On the day he said his first mass, by a particular inspiration from God, he came to a resolution of devoting himself to the occupation of ransoming Christian slaves from the captivity they groaned under among the infidels; considering it as one of the highest act. of charity with respect both to their souls and bodies. But before he entered upon so important a work, he thought it needful to spend some time in retirement, prayer, and mortification; and having heard of a holy hermit, St. Felix Valois, living in a great wood near Gandelu, in the diocese of Meux, he repaired to him and begged he would admit him into his solitude, and instruct him in the practice of perfection. Felix soon discovered him to be no novice, and would not treat him as a disciple, but as a companion. It is incredible what progress these two holy solitaries made in the paths of virtue, by perpetual prayer, contemplation, fasting, and watching.
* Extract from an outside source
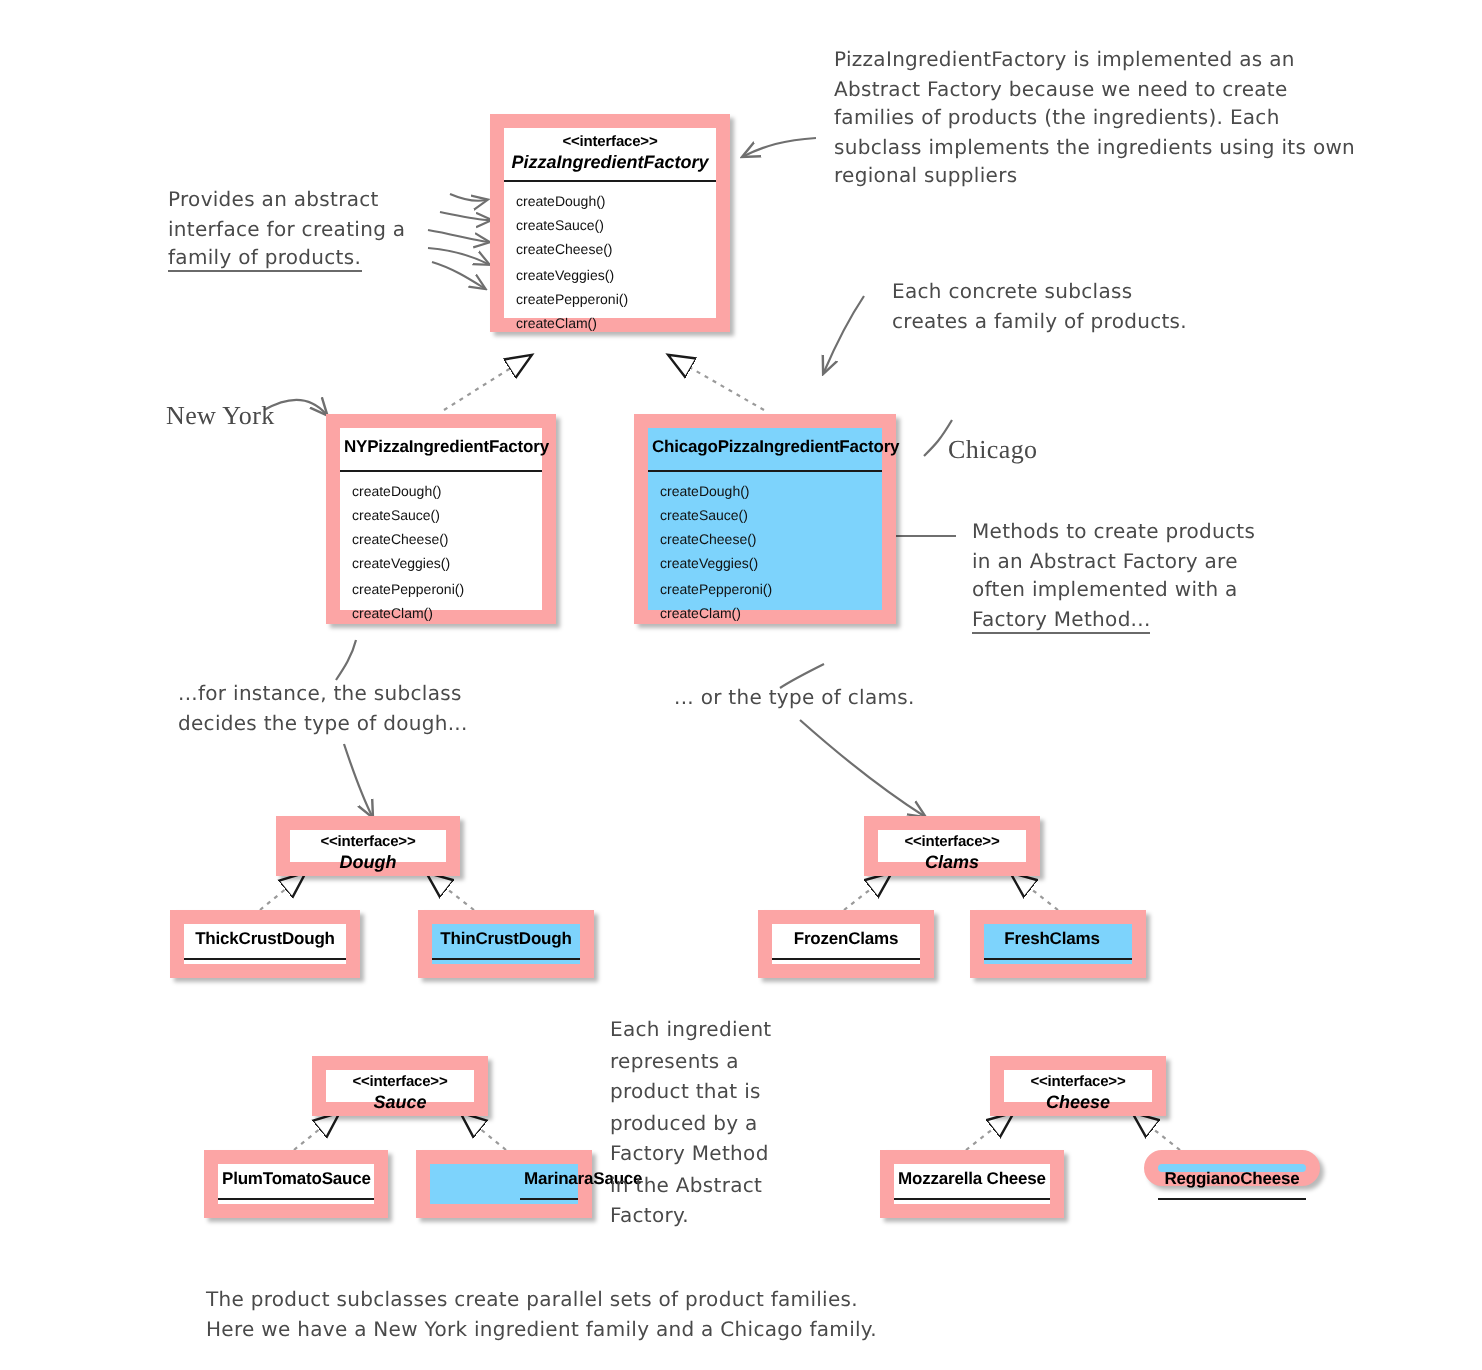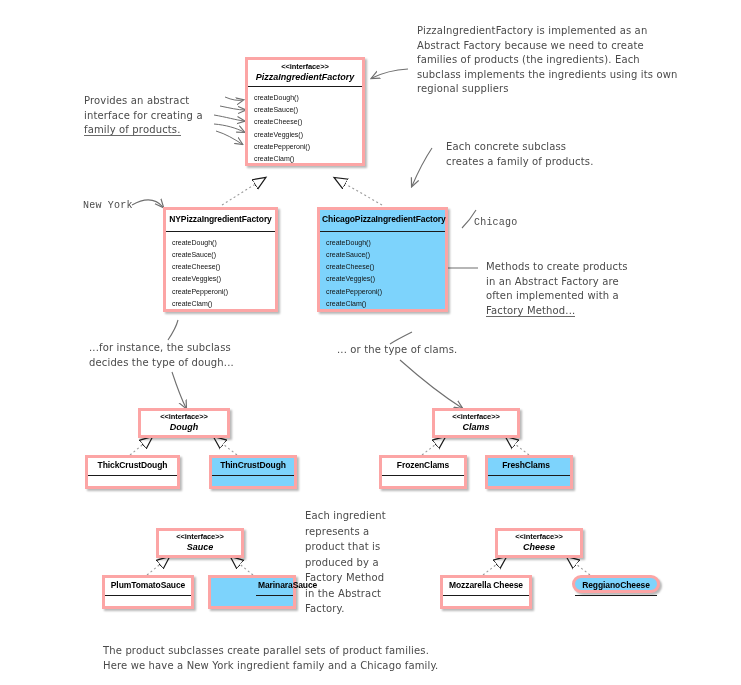"<<interface>>" .uml { border: 3px solid #fca5a5 -> 7px solid #fca5a5 }
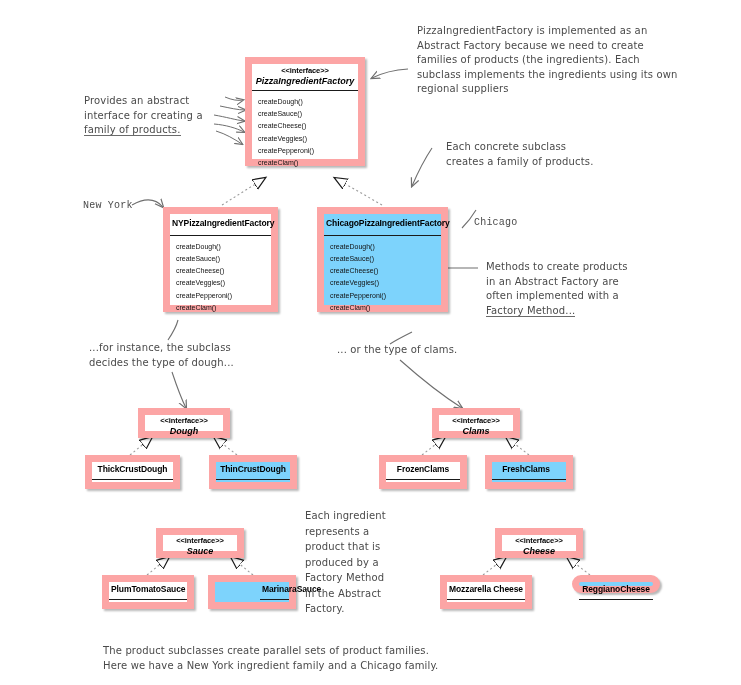"New York" .label-hw { font-family: Liberation Mono, monospace -> Liberation Serif, serif; font-size: 10px -> 13px }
One day, sitting together on the bank of a spring, John disclosed to Felix the design he had conceived on the day on which he said his first mass, to succour the Christians under the Mahometan slavery, and spoke so movingly upon the subject that Felix was convinced that the design was from God, and offered him his joint concurrence to carry it into execution. They took some time to recommend it to God by prayer and fasting, and then set out for Rome in the midst of a severe winter, towards the end of the year 1197, to obtain the pope's benediction. They found Innocent III promoted to the chair of St. Peter, who being already informed of their sanctity and charitable design by letters of recommendation from the Bishop of Paris, his holiness received them as two angels from heaven, lodged them in his own palace, and gave them many long private audiences. After which he assembled the cardinals and some bishops in the palace of St. John Lateran, and asked their advice. After their deliberations he ordered a fast and particular prayers to know the will of heaven. At length being convinced that these two holy men were led by the spirit of God, and that great advantages would accrue to the church from such an institute, he consented to their erecting a new religious order, and declared St. John the first general minister. The Bishop of Paris, and the abbot of St. Victor, were ordered to draw up their rules, which the pope approved by a bull in 1198. He ordered the religious to wear a white habit, with a red and blue cross on the breast, and to take the name of the order of the Holy Trinity. He confirmed it some time after, adding new privileges by a second bull, dated in 1209.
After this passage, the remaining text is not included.